> [Directions for this task]:
Reproduce the entries below exactly, but leave the pictures out.

....................

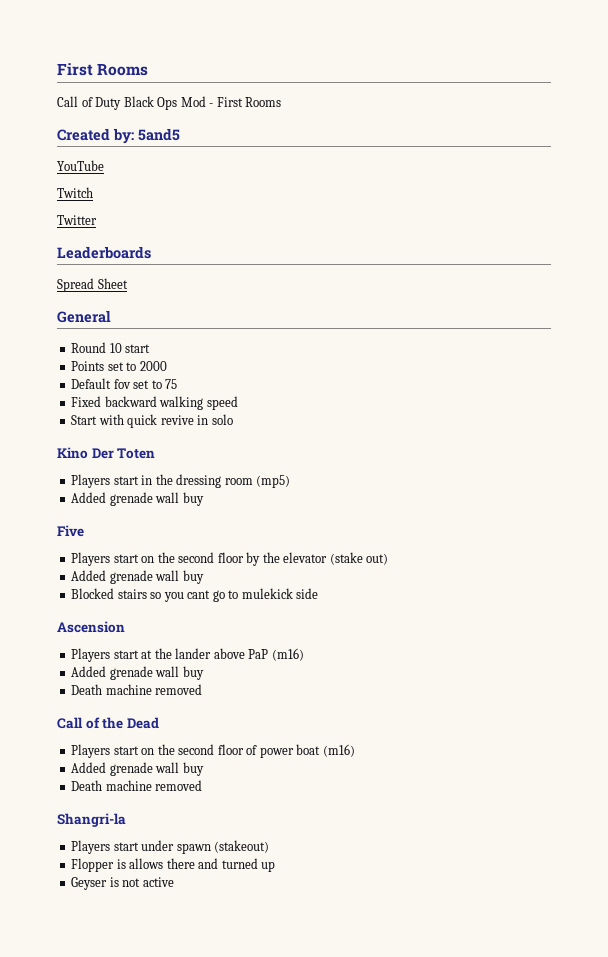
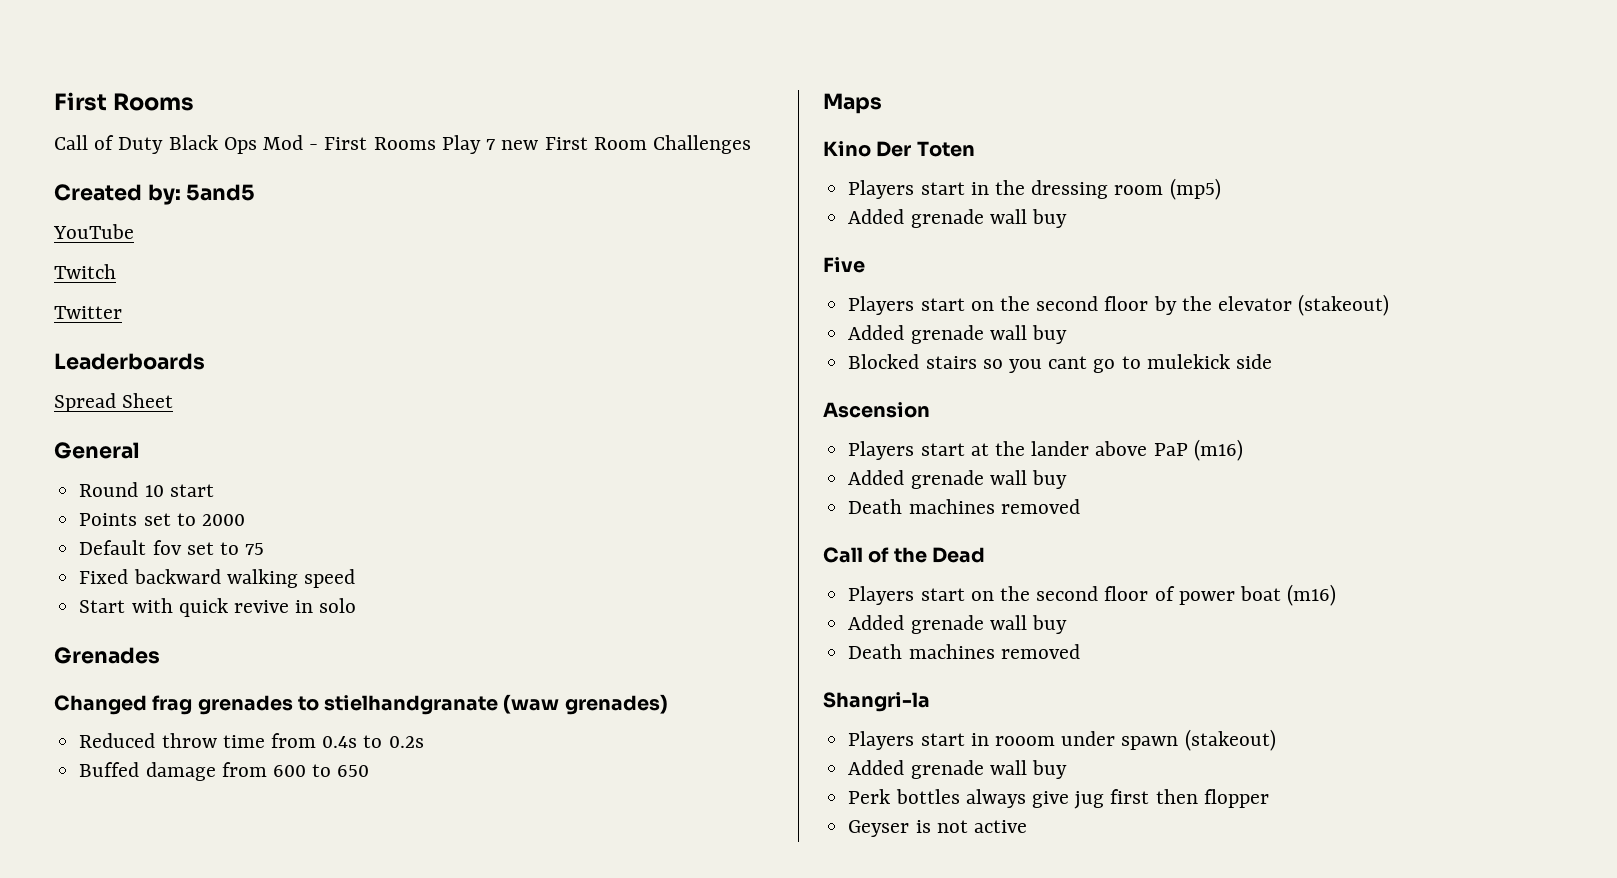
- Call of Duty Black Ops Mod - First Rooms
+ Call of Duty Black Ops Mod - First Rooms Play 7 new First Room Challenges
+ Grenades
+ Changed frag grenades to stielhandgranate (waw grenades)
+ Reduced throw time from 0.4s to 0.2s
+ Buffed damage from 600 to 650
+ Maps
- Players start on the second floor by the elevator (stake out)
+ Players start on the second floor by the elevator (stakeout)
  Players start at the lander above PaP (m16)
  Added grenade wall buy
- Death machine removed
+ Death machines removed
  Players start on the second floor of power boat (m16)
  Added grenade wall buy
- Death machine removed
+ Death machines removed
- Players start under spawn (stakeout)
- Flopper is allows there and turned up
+ Players start in rooom under spawn (stakeout)
+ Added grenade wall buy
+ Perk bottles always give jug first then flopper

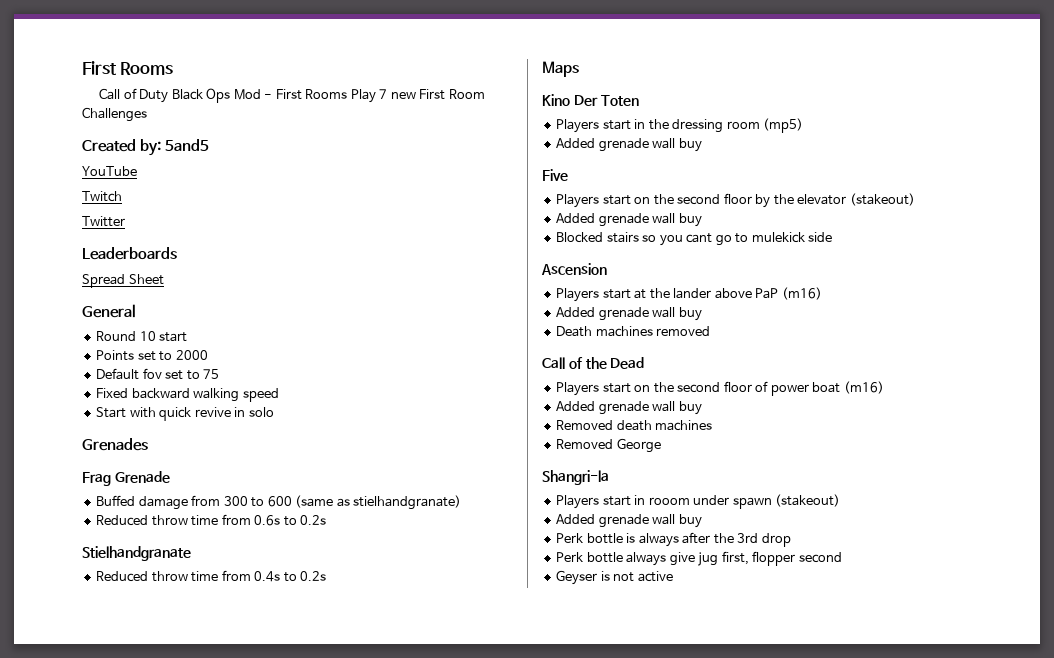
- Changed frag grenades to stielhandgranate (waw grenades)
+ Frag Grenade
+ Buffed damage from 300 to 600 (same as stielhandgranate)
+ Reduced throw time from 0.6s to 0.2s
+ Stielhandgranate
- Buffed damage from 600 to 650
  Players start on the second floor of power boat (m16)
  Added grenade wall buy
- Death machines removed
+ Removed death machines
+ Removed George
- Perk bottles always give jug first then flopper
+ Perk bottle is always after the 3rd drop
+ Perk bottle always give jug first, flopper second

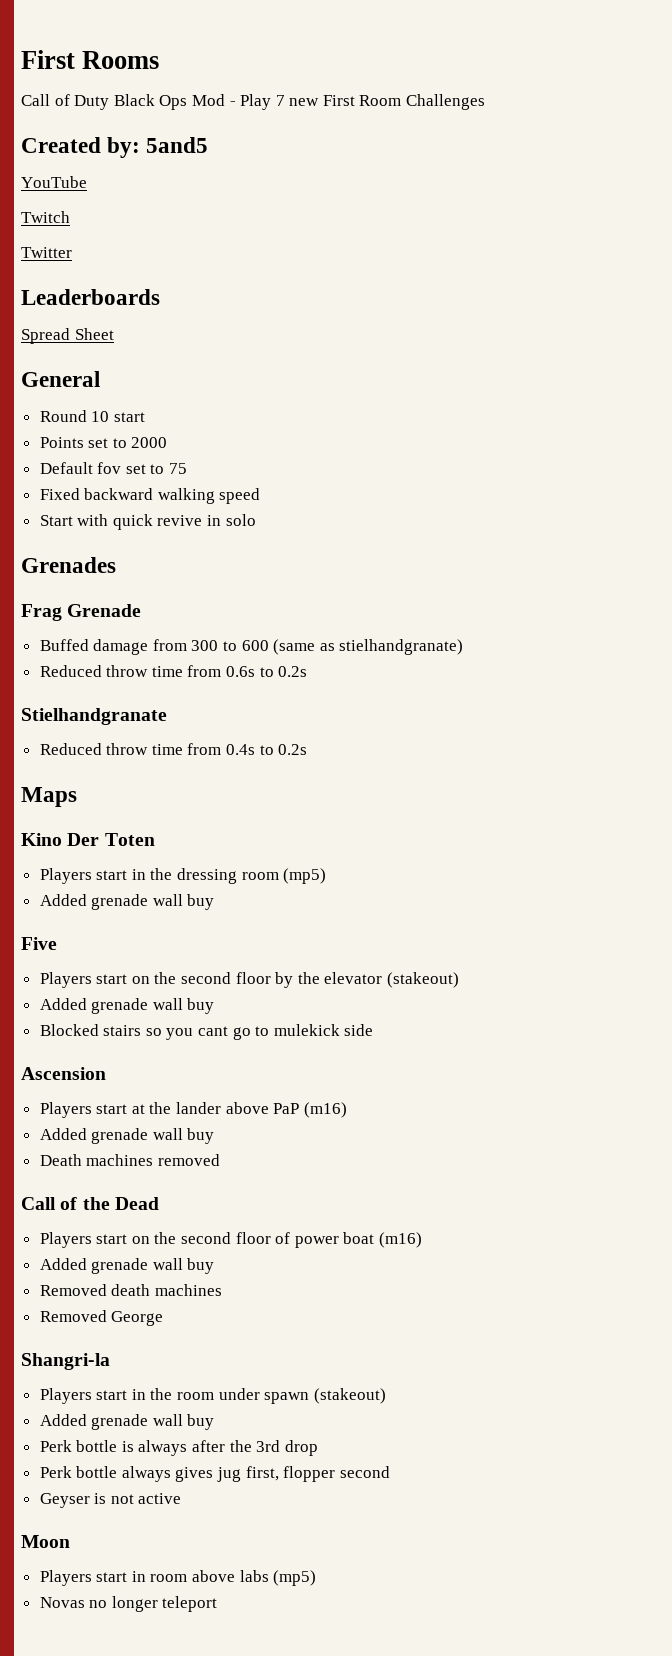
- Call of Duty Black Ops Mod - First Rooms Play 7 new First Room Challenges
+ Call of Duty Black Ops Mod - Play 7 new First Room Challenges
- Players start in rooom under spawn (stakeout)
+ Players start in the room under spawn (stakeout)
- Perk bottle always give jug first, flopper second
+ Perk bottle always gives jug first, flopper second
+ Moon
+ Players start in room above labs (mp5)
+ Novas no longer teleport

....................

> [Answer to this problem]:
- Call of Duty Black Ops Mod - First Rooms
+ Call of Duty Black Ops Mod - First Rooms Play 7 new First Room Challenges
+ Grenades
+ Changed frag grenades to stielhandgranate (waw grenades)
+ Reduced throw time from 0.4s to 0.2s
+ Buffed damage from 600 to 650
+ Maps
- Players start on the second floor by the elevator (stake out)
+ Players start on the second floor by the elevator (stakeout)
  Players start at the lander above PaP (m16)
  Added grenade wall buy
- Death machine removed
+ Death machines removed
  Players start on the second floor of power boat (m16)
  Added grenade wall buy
- Death machine removed
+ Death machines removed
- Players start under spawn (stakeout)
- Flopper is allows there and turned up
+ Players start in rooom under spawn (stakeout)
+ Added grenade wall buy
+ Perk bottles always give jug first then flopper

- Changed frag grenades to stielhandgranate (waw grenades)
+ Frag Grenade
+ Buffed damage from 300 to 600 (same as stielhandgranate)
+ Reduced throw time from 0.6s to 0.2s
+ Stielhandgranate
- Buffed damage from 600 to 650
  Players start on the second floor of power boat (m16)
  Added grenade wall buy
- Death machines removed
+ Removed death machines
+ Removed George
- Perk bottles always give jug first then flopper
+ Perk bottle is always after the 3rd drop
+ Perk bottle always give jug first, flopper second

- Call of Duty Black Ops Mod - First Rooms Play 7 new First Room Challenges
+ Call of Duty Black Ops Mod - Play 7 new First Room Challenges
- Players start in rooom under spawn (stakeout)
+ Players start in the room under spawn (stakeout)
- Perk bottle always give jug first, flopper second
+ Perk bottle always gives jug first, flopper second
+ Moon
+ Players start in room above labs (mp5)
+ Novas no longer teleport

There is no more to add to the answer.